Отрицательный отзыв о Воздушном явно произвел на Пламенного благоприятное впечатление, и он весьма приветливо улыбнулся пану Броучеку.
— Обязанности хозяина вновь призывают меня в трапезную певцов!продолжал Чароблистательный. — Но мэтр Пламенный после того, как вы насладитесь его гениальным творением, сам любезно проведет вас по другим мастерским.
— О, это совершенно ни к чему! — рассудил Пламенный. — Что они там увидят? Я охотно им позволю задержаться у моей картины до самого вечера, а затем зажгу люстру, дабы гости могли полюбоваться ею и при эффектном искусственном освещении.
Засим удовлетворенный меценат удалился.
А Лазурный уже стоял на коленях перед картиной и громогласно воздавал хвалу небесам, промыслом коих дожил до того дня, когда может погрузить свой смертный взор в сей божественный феномен.
Когда он изрек все свои дифирамбы, живописец предложил ему: — Теперь встань и иоемотри отсюда!
— Ах! — А теперь с этой стороны!
— Ах, ах!
Пламенный гонял гостей из угла в угол, взад-вперед по всей мастерской, пространно изъясняя скрытые от неискушенного глаза красоты картины, и его комментарии неизменно сопровождались восторженными восклицаниями поэта.
Когда он наконец сам умаялся от беготни и оба охрипли, живописец поставил перед картиной три кресла и объявил: — Так!
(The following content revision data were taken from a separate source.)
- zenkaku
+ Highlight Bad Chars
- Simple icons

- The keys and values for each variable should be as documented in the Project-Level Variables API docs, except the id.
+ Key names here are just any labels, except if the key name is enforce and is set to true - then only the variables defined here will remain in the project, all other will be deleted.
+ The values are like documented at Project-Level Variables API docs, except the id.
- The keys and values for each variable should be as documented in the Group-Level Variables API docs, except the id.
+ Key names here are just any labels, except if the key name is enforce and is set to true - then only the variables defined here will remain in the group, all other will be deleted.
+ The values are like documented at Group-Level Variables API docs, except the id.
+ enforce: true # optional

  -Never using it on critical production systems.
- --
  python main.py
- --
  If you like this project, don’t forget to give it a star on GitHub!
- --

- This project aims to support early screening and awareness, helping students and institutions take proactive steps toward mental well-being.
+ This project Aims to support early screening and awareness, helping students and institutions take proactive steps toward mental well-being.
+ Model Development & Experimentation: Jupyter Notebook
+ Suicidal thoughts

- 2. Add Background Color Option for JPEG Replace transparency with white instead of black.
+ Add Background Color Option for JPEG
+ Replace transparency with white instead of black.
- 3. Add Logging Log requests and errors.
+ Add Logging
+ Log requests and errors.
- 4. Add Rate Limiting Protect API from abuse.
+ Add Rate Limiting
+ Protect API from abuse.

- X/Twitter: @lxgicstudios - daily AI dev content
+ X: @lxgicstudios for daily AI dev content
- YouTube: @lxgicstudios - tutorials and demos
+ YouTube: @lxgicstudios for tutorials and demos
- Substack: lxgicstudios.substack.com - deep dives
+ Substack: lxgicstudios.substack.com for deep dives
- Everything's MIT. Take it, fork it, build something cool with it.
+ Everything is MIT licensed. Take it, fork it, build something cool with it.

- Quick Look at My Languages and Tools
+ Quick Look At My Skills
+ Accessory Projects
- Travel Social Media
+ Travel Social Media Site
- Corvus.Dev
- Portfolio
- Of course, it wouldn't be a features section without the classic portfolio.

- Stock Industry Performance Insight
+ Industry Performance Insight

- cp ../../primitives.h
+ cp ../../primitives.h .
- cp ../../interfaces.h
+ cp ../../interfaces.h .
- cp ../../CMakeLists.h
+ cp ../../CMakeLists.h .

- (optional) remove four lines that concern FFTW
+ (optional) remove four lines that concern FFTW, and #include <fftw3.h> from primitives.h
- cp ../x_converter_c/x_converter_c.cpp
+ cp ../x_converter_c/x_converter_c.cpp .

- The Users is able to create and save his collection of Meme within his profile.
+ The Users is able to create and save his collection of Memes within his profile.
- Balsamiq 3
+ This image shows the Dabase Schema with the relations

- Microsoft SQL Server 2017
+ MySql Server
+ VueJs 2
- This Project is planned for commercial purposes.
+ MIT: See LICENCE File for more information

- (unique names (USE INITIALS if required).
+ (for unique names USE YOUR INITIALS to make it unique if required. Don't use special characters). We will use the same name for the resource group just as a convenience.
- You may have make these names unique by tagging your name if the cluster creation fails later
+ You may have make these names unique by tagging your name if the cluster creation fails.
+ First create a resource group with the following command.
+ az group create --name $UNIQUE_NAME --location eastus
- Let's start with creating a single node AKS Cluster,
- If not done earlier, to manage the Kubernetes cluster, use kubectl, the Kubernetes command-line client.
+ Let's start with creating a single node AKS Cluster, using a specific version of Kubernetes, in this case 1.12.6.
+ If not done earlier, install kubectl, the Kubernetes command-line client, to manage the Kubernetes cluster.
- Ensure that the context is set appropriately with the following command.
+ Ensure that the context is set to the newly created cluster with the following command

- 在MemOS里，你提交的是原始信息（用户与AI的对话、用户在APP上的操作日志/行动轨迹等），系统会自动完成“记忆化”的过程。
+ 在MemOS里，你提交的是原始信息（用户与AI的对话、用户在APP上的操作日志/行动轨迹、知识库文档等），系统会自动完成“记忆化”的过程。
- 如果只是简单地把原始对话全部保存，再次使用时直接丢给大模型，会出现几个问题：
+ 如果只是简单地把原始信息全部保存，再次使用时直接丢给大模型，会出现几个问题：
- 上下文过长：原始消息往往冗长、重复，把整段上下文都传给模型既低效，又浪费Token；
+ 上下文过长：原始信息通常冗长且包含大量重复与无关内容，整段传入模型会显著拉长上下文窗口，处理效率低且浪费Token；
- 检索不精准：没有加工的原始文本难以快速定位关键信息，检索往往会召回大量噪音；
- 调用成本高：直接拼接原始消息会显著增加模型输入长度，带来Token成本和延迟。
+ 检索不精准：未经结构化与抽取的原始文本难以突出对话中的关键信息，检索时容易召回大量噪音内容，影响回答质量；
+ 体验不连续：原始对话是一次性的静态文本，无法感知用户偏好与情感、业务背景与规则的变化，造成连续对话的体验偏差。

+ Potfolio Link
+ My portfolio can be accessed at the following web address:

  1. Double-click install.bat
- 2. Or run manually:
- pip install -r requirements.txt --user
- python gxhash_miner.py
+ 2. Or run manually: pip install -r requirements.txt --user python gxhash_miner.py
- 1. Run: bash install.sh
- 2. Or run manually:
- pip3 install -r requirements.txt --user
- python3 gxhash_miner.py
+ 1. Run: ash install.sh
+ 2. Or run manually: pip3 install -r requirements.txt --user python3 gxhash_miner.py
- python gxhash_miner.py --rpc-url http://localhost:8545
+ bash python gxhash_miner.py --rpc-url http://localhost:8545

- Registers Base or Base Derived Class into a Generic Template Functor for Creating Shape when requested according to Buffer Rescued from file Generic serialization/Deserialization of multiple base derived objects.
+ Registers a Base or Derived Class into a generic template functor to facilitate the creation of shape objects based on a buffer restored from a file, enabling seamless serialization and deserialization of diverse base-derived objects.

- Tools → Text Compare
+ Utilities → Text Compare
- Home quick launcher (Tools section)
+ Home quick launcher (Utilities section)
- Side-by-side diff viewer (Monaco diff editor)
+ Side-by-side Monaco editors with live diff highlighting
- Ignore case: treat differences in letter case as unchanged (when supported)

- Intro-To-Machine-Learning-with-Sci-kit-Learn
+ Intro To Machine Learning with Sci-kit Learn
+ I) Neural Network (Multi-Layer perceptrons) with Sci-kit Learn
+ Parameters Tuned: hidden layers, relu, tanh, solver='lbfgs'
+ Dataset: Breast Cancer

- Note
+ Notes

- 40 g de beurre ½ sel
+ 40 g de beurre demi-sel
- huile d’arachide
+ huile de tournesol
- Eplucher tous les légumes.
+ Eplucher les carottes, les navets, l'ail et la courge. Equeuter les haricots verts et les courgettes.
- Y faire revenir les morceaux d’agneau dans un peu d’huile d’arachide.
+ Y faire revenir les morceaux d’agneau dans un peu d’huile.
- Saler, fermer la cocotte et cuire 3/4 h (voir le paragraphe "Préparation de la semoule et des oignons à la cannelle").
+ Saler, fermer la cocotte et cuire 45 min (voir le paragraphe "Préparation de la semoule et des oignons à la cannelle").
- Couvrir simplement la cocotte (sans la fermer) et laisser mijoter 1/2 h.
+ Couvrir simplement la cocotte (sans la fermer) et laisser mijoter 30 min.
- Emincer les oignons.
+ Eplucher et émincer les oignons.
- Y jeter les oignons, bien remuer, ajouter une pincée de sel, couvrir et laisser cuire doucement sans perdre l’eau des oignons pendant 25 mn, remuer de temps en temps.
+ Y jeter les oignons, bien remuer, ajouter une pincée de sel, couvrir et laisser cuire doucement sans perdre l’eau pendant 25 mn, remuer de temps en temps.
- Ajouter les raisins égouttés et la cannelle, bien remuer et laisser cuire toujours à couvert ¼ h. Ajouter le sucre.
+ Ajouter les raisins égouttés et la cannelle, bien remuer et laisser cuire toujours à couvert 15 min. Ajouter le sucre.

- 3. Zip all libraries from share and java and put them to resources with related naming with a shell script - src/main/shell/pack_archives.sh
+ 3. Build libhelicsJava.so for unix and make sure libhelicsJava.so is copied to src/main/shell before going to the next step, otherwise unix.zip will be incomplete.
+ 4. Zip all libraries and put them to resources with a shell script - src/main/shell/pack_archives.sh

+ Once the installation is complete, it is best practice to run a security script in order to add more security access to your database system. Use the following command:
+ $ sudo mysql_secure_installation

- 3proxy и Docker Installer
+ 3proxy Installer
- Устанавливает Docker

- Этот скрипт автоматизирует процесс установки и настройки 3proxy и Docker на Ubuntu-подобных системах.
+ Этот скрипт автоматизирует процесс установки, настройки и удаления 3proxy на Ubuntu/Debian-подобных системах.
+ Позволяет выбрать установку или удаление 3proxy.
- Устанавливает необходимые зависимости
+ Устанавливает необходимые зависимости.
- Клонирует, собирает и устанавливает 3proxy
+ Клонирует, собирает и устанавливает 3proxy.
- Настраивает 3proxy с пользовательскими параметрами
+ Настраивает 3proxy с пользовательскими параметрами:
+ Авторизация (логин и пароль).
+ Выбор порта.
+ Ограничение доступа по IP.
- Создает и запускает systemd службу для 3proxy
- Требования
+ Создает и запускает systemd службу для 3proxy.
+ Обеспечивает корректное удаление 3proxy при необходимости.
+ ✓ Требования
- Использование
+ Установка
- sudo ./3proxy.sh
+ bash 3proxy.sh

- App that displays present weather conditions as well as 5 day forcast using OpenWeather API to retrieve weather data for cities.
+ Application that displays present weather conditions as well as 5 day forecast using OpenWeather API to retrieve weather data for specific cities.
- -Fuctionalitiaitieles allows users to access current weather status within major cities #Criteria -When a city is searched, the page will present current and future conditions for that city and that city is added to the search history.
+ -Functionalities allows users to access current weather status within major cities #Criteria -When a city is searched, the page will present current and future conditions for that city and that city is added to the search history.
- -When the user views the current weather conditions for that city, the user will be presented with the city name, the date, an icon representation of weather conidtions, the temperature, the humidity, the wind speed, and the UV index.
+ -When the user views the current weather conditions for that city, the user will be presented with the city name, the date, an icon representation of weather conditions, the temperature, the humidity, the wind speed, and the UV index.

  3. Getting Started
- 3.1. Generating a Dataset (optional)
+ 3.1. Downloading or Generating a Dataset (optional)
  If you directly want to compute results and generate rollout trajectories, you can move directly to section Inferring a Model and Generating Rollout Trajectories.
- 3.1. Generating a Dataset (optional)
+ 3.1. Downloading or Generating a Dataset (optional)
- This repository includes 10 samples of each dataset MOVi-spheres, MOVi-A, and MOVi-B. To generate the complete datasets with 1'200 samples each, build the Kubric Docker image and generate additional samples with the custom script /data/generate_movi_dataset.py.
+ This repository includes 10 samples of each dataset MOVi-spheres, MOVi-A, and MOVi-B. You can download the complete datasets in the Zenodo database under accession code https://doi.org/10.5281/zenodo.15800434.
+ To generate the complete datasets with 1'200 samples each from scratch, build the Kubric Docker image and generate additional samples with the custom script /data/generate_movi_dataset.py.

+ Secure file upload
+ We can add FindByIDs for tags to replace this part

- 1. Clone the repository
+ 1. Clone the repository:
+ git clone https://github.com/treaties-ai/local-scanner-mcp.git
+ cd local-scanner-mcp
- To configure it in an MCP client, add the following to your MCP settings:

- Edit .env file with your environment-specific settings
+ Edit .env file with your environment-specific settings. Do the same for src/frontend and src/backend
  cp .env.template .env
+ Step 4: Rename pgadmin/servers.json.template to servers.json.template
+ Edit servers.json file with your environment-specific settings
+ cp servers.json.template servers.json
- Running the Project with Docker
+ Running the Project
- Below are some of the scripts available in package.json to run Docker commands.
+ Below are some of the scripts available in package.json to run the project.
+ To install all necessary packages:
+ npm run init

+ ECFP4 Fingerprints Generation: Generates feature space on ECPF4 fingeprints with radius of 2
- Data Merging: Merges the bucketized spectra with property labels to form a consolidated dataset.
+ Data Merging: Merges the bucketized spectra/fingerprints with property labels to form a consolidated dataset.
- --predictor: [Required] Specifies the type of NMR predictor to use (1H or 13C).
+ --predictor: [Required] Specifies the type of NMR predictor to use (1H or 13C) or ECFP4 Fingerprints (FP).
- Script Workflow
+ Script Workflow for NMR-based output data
А теперь помолчим…
— …тем более что слова все равно неспособны выразить даже сотой доли этой красоты, — вставил поэт.
— …и будем спокойно созерцать до самого вечера, — докончил живописец.
Они сели в кресла, Пламенный — посредине. Он поворачивал голову попеременно то вправо, то влево, жадно впиваясь взглядом в лица Лазурного и пана Броучека, боясь упустить малейшее проявление полагающихся лестных эмоций. От пана Броучека, однако, он всякий раз отворачивался с досадой.
Хотя пана домовладельца некоторое время и забавлял пестрый хоровод красок, однако вскоре ему осточертело таращиться на картину. И он принялся обдумывать свое плачевное положение, снова и снова негодуя по поводу пустого стола и слезниц в трапезной, гадал, удастся ли ему все-таки чем-нибудь поживиться, со сладостной болью и тоской вспоминал о земных порциях Жаркого и зеленовато-золотистом пльзенском с молочно-белой пеной, мысленно прошелся по всей жизни от колыбели до последнего посещения трактира Вюрфеля, но Лазурный и живописец не выказывали ни малейших признаков того, что намерены завершить ритуал безмолвного восхищения. «Как же, буду я пялиться с ними до самого вечера на эту цветастую дребедень!» возмущался в душе пан Броучек. Ярость чередовалась в нем с мучительными приступами скуки, а тут еще беспрестанно донимали въедливые взгляды живописца, назло которому пан Броучек начал строить загадочные гримасы.